And yet Christians hold to this position too. And I scratch my head. What are you doing? Stop doing that.

Stop thinking like that. Well, they don't like the idea of man's incapacity and they want to say that God, ultimately they want to say God doesn't have the right to choose who's saved. And I say, well, where'd you get that out of? The book of Second Moronicals?

Now give me a break. God has the right to do with his creation as he desires. Read Romans 9, 9 through 23. It doesn't mean what you say it means. Oh, let's go to town. We'll analyze it.

Let's go take a look. You know, and I've done that a hundred times over the years. So one of the questions or one of the issues that a lot of Christians will sometimes say is, well, God gives prevenient grace to the believer, to the unbeliever. What prevenient grace is, is the grace that it precedes. Prevenient grace. It's a grace that comes before and it enables a person to become kind of a neutral vessel where they then are able to make a choice. Because sometimes the libertarians recognize total depravity, that the sin has touched all of what we are and that it's a restrictive effect upon the unbeliever. And so they'll say, well, God, I see that in scripture. I see it so we believe in prevenient grace. It's the grace that God works on individuals to get them to, you know, be that choice and that equal place. So it's up to them again to be able to choose. It's kindergarten theology.

And the reason it is, is because, well, wait a minute. We have Bob and Frank, they're identical twins in every way. They even marry identical twins on the same day. They work at the same place.

They're identical everything. They both go to a church. Bob believes and Frank does not.

And I'm going to ask him, why? Why does one believe and another one does not? And they'll say, well, that's their free will. Why does Bob's free will enable him to believe and Frank's does not? What is it about the free will? Is it not God who made their free will?

Or are you saying that their free will is independent of God? What are you saying? And they don't have answers at this point. They don't have answers. And I'll tell you what the answer is.

After the break, there's the music. Hope this is interesting. If you want to give me a call, 877-207-2276. Folks, we'll be right back after these messages. Please stay tuned.

Welcome back to the show. I'm having conversations in different chat rooms in the break in Discord and on Clubhouse talking to a Sunni Muslim about proving that Islam is false. Allah is a false god. I can talk about that if you guys ever want. I don't talk about Islam very much.

Maybe I should do that sometime, just kind of do a thing on Islam and why it's so bad and why it's dangerous and things like that. And it is. It's a false religion. All right, now back to libertarianism. Okay, so this issue of prevenient grace. So they say that God, what he does is he enables someone to get to that place of being able to freely choose. So what they want, what's primary to them, is man's freedom.

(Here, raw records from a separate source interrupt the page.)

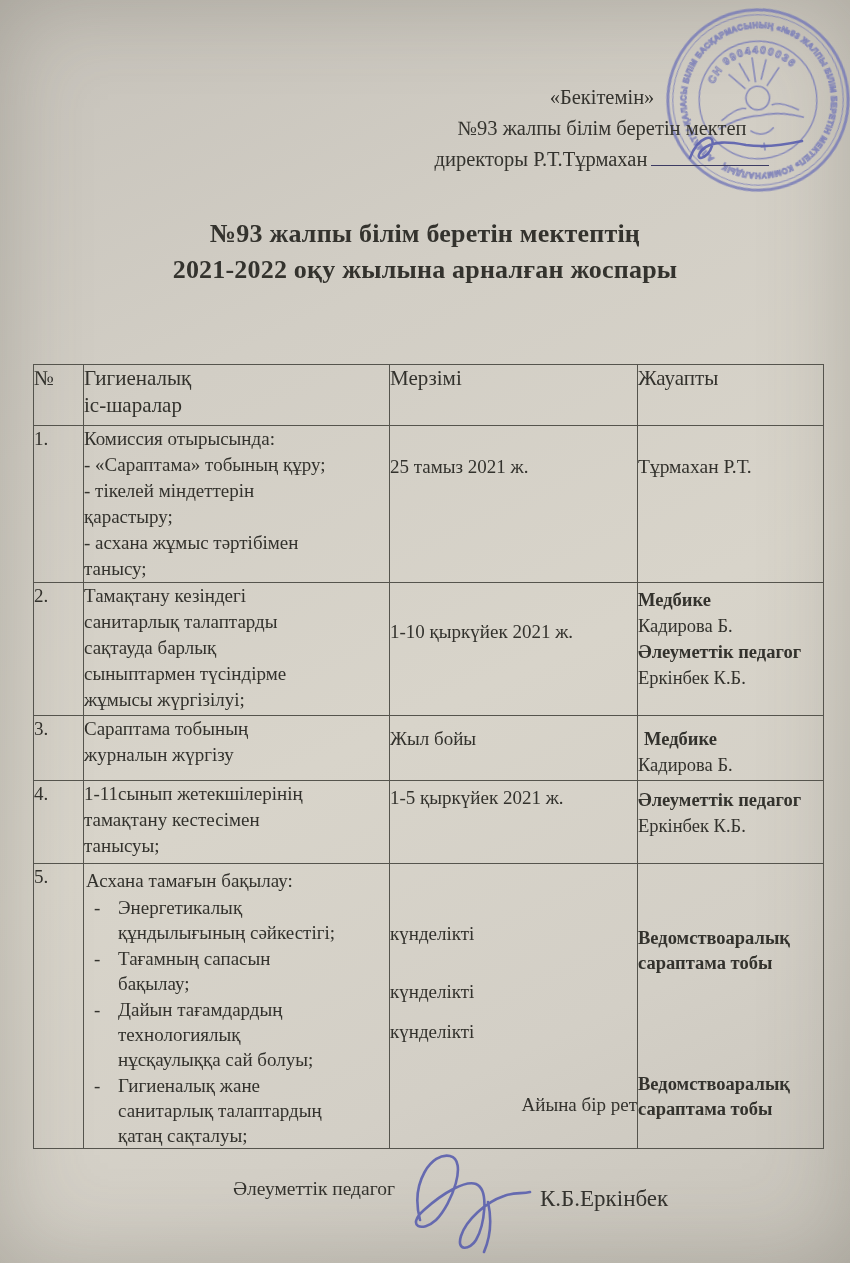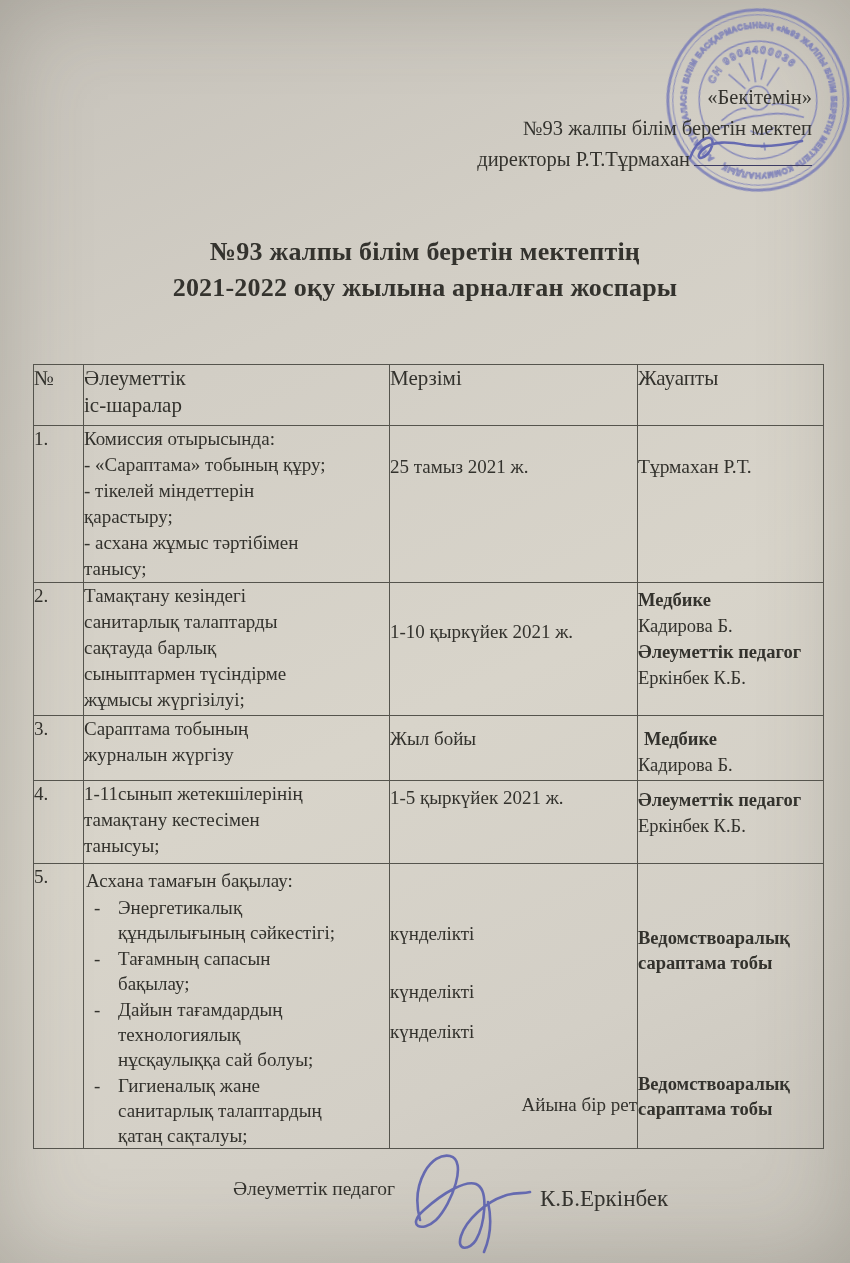--- a/index.html
+++ b/index.html
@@ -16,28 +16,28 @@
   .stamp{
     position:absolute;left:660px;top:2px;width:196px;height:196px;
     transform:rotate(-8deg);
     opacity:.82;filter:blur(.4px);
   }
   .stamp *{stroke:#767ab8;fill:none;}
   .stamp text{fill:#767ab8;stroke:none;font-family:"Liberation Sans","DejaVu Sans",sans-serif;font-weight:bold;}
   
   .approval{
     position:absolute;top:82px;right:38px;width:420px;
-    text-align:right;font-size:20.5px;line-height:31px;
+    text-align:center;font-size:20.5px;line-height:31px;
   }
   .approval .dir-line{white-space:nowrap;}
   .sig-line{display:inline-block;width:118px;border-bottom:1.6px solid #3c3b63;height:18px;margin-left:4px;}
   .dir-sig{position:absolute;right:42px;top:128px;width:130px;height:48px;}
   
   .title{
-    position:absolute;top:234px;left:0;width:100%;
+    position:absolute;top:216px;left:0;width:100%;
     text-align:center;font-weight:bold;font-size:26px;line-height:36px;
     letter-spacing:.2px;
   }
   
   table.plan{
     position:absolute;left:33px;top:364px;width:790px;
     border-collapse:collapse;table-layout:fixed;
     font-size:19px;line-height:26px;color:#33322d;
   }
   table.plan td,table.plan th{
@@ -127,21 +127,21 @@
   <table class="plan">
     <colgroup>
         <col style="width:50px">
         <col style="width:306px">
         <col style="width:248px">
         <col style="width:186px">
       </colgroup>
     <tbody>
         <tr style="height:61px">
       <th class="h h-num">№</th>
-      <th class="h h-act">Әлеуметтік
+      <th class="h h-act">Гигиеналық
 іс-шаралар</th>
       <th class="h h-per">Мерзімі</th>
       <th class="h h-res">Жауапты</th>
     </tr>
 
     <tr style="height:156px">
       <td class="c-num">1.</td>
       <td class="c-act">Комиссия отырысында:
 - «Сараптама» тобының құру;
 - тікелей міндеттерін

That's why they have to invent these things in order to have man's freedom be the case. It's not God's sovereignty they're looking at. It's not the truth of who God is, that he ordains whatever shall come to pass, because he says in Ephesians 1-11, he works all things after the counsel of his will.

All things, your free will choices. But there are some who will say that God doesn't know the future, called open theism. And open theism is heretical. It says that God does not have exhaustive knowledge of all things. Open theism says that and that the future is open.

Well, here's a problem with that. If the future's open, then how would God know what sins in the future anybody would commit? Because he can't know every free will choice, right? Well, then he wouldn't know exactly what sins that so-and-so might commit on whatever particular day. He might or might not commit it, right? Well, then how could he impute those sins to Christ on the cross? He doesn't know what sins they are. This is a serious thing, because whenever you have a doctrine, you always have to compare it to God's nature and the work of the cross.

Just go there. How does it affect there? Like soul sleep and annihilationism. If soul sleep is true, then the human nature goes to sleep upon death. Then upon Jesus' death, the human nature of Christ went to sleep and there was no activity there.

How then is the hypostatic union not damaged? That's a whole other question. So you see, there's some issues there. There's another view called Mullenism within Christian camp.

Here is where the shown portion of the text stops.